In Japan, the Special Committee on Drug Prices sets the price of drugs. This price-control mechanism actually increased spending on drugs. According to a Boston Consulting Group report, Japanese price controls cut prices by more than 60 percent. But lower prices and the use of less effective drugs intensified consumption, thereby increasing drug expenditures by 59 percent.

In the United States, it costs more than $ 500 million to develop a new drug. By reducing revenues, price controls harm innovation, essential to R&D for new, more effective drugs. Controls leave patients worse off since less R&D means fewer drug breakthroughs and new products.

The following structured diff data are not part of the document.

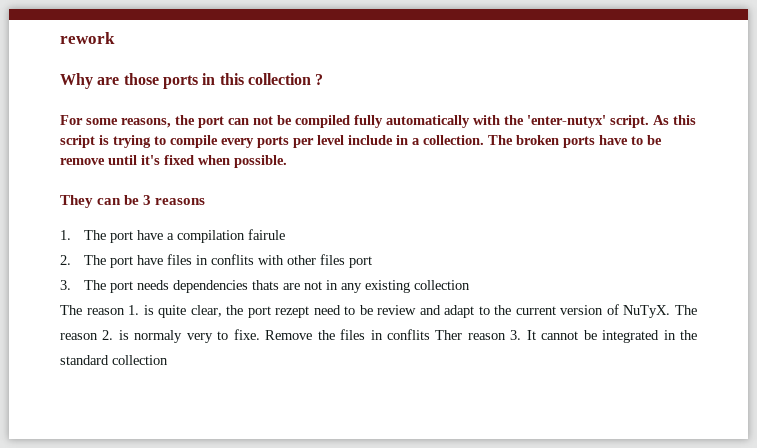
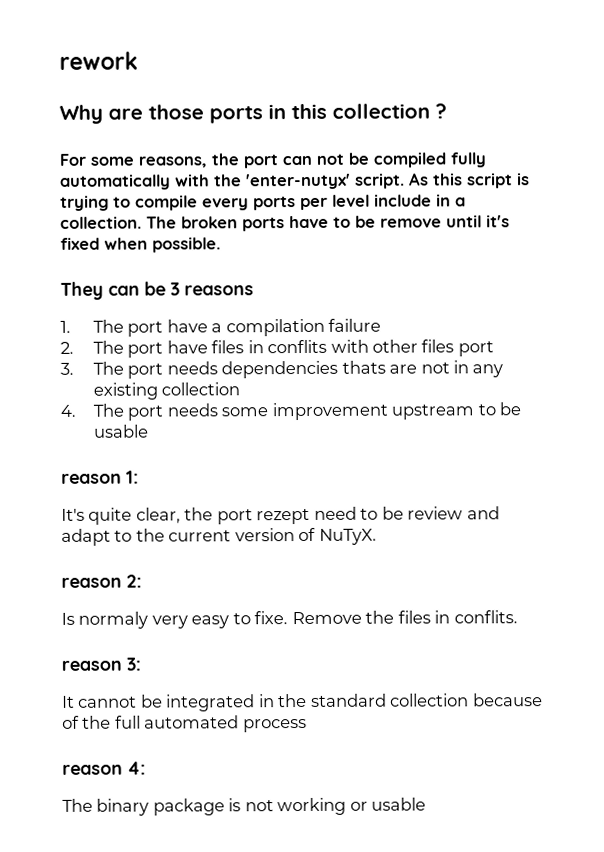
[247,229,285,240] fairule -> [328,318,382,332] failure
[60,305,154,315] The reason 1. is -> [60,402,522,421] [92,424,149,438] [61,470,139,484] [61,508,85,521] 4. The port needs some improvement upstream to be usable // reason 1: // It's
[674,305,697,315] [60,330,129,340] The reason 2. is -> [61,574,142,588] [61,612,75,625] // reason 2: // Is
(213, 338) none -> [191,615,230,629] easy
[386,329,522,340] conflits Ther reason 3. -> [453,610,518,624] [61,657,141,671] conflits. // reason 3: //
(168, 360) none -> [472,693,543,707] [62,715,307,733] [62,761,146,775] [62,797,427,816] because of the full automated process // reason 4: // The binary package is not working or usable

The relative lack of restrictive price controls in the United States has made it the leader in pharmaceutical innovation. For example, 10 of the top 20 firms in the global industry in 1998-99 were based in the United States. The bulk of global R&D is also financed by U.S. companies.

The United States should reject price-control policies that would weaken R&D. Price controls have increased health-care spending and decreased R&D in Germany, Japan and Canada.

Lawmakers here should adopt policies based on market pricing that fuel innovation and R&D. These policies will benefit all Americans and patients around the world.

This article was distributed nationally by Knight Ridder News Service.